Top of RECORD EXTRACTS
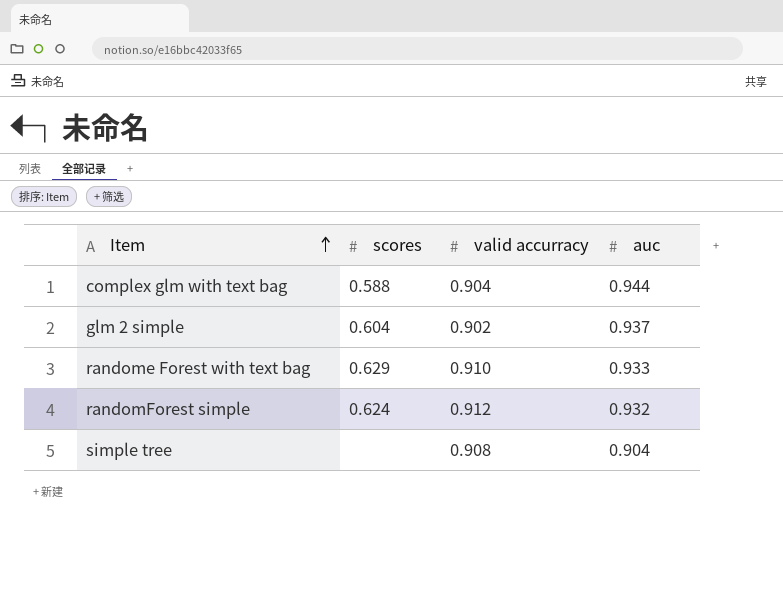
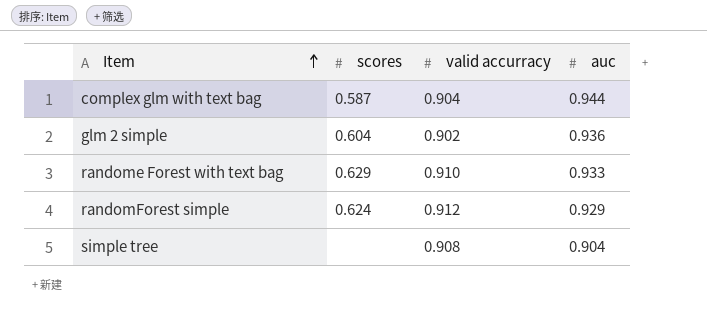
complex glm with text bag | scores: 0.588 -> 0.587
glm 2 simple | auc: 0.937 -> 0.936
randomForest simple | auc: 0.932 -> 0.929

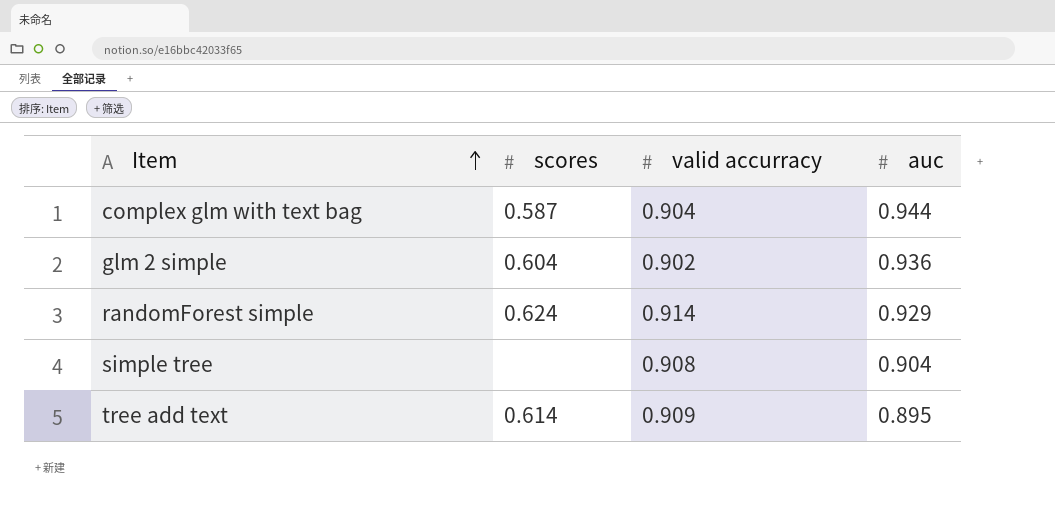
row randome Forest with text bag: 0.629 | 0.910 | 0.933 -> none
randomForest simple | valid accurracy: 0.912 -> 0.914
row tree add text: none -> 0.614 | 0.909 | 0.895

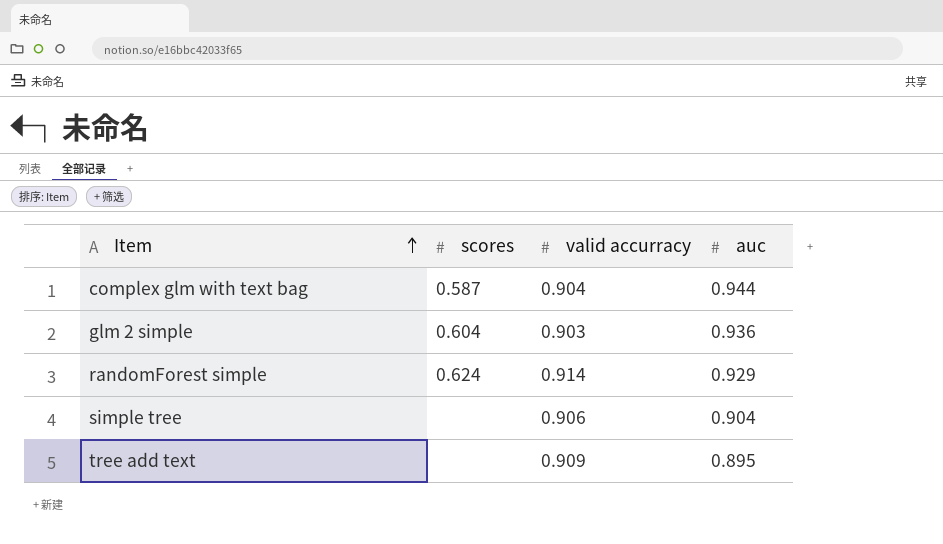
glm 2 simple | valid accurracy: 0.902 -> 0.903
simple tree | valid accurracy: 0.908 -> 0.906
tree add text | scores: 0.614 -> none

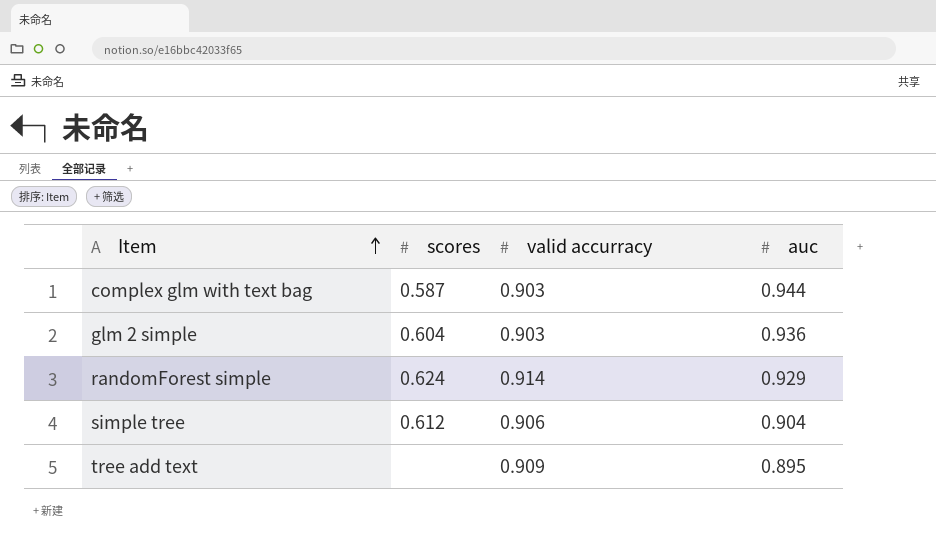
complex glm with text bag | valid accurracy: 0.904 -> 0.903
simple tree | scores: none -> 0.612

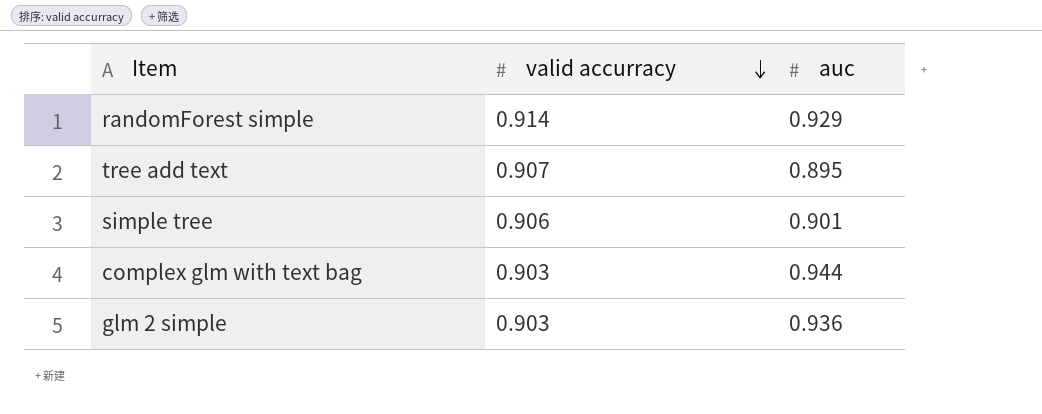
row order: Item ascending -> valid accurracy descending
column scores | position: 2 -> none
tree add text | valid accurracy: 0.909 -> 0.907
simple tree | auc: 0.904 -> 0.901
Bottom of RECORD EXTRACTS
REQUIRED WORK:
With the pictures left aside, set down each entry above exactly as it stands.

SOLUTION TO THE EXERCISE:
complex glm with text bag | scores: 0.588 -> 0.587
glm 2 simple | auc: 0.937 -> 0.936
randomForest simple | auc: 0.932 -> 0.929

row randome Forest with text bag: 0.629 | 0.910 | 0.933 -> none
randomForest simple | valid accurracy: 0.912 -> 0.914
row tree add text: none -> 0.614 | 0.909 | 0.895

glm 2 simple | valid accurracy: 0.902 -> 0.903
simple tree | valid accurracy: 0.908 -> 0.906
tree add text | scores: 0.614 -> none

complex glm with text bag | valid accurracy: 0.904 -> 0.903
simple tree | scores: none -> 0.612

row order: Item ascending -> valid accurracy descending
column scores | position: 2 -> none
tree add text | valid accurracy: 0.909 -> 0.907
simple tree | auc: 0.904 -> 0.901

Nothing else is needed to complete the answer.